Mamo moved for an order pursuant to rule 30.1.01(8) of the Rules of Civil Procedure that the deemed undertaking did not apply. The motion judge found that the rule did cover some of the documents and that Juman v. Doucette, 2008 SCC 8, [2008] 1 S.C.R. precluded granting relief because the circumstances were not sufficiently exceptional. This, the motion judge recognized, created a dilemma for Mamo because he was obliged to disclose the documents upon which he relied to defend himself in his affidavit of documents. Accordingly, the motion judge proposed an "escape route": Mamo would return Ms. Sobeski's documents, allowing him to bring a later motion under rule 30.10 for non-party production. Mamo was thus ordered to return all of Ms. Sobeski's documents to her. Mamo successfully appealed.

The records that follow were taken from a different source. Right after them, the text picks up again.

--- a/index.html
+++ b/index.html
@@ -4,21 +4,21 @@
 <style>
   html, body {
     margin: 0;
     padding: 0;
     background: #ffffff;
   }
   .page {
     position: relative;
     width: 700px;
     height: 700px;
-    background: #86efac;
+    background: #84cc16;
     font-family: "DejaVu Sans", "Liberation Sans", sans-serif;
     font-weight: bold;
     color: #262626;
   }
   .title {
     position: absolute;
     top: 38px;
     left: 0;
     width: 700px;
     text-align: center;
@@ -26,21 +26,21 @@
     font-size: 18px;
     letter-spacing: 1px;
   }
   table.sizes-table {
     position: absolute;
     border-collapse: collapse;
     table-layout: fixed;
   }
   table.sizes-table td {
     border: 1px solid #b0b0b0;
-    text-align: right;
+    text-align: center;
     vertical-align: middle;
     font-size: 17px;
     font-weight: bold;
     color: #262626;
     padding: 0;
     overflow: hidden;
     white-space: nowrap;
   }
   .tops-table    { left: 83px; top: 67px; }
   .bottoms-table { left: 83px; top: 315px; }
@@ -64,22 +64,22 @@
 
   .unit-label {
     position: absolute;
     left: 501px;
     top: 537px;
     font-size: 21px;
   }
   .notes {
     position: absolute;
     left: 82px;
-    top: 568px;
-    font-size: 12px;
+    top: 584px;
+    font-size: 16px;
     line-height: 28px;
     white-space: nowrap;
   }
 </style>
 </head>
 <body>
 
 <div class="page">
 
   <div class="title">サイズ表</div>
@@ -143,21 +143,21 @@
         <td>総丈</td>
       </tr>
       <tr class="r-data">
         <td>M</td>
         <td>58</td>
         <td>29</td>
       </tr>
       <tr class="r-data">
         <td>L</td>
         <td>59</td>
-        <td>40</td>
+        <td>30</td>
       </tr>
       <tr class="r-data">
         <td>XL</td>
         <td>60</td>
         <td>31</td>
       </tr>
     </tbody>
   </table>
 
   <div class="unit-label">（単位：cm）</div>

Writing for the court, Armstrong J.A. first considered whether the deemed undertaking rule applied, noting that rule 30.1.01(2) restricts the deemed undertaking to evidence obtained under rule 30.1.01(1). While the documents were provided to Mamo by Ms. Sobeski in connection with the matrimonial proceedings, they were not obtained under rule 30.1.01(1)(a). Armstrong J.A. cited Kitchenham v. AXA Insurance (Canada), 2008 ONCA 877, 94 O.R. (3d) 276, which held that "the Rule exists to protect the privacy interest of the party compelled by the rules of disclosure to provide that information to another party to the litigation." Having found that the deemed undertaking rule does not apply, he did not find it necessary to determine whether relief from compliance should be granted. Armstrong J.A. agreed with Mamo that the motion judge should not have devised a remedy on his own accord.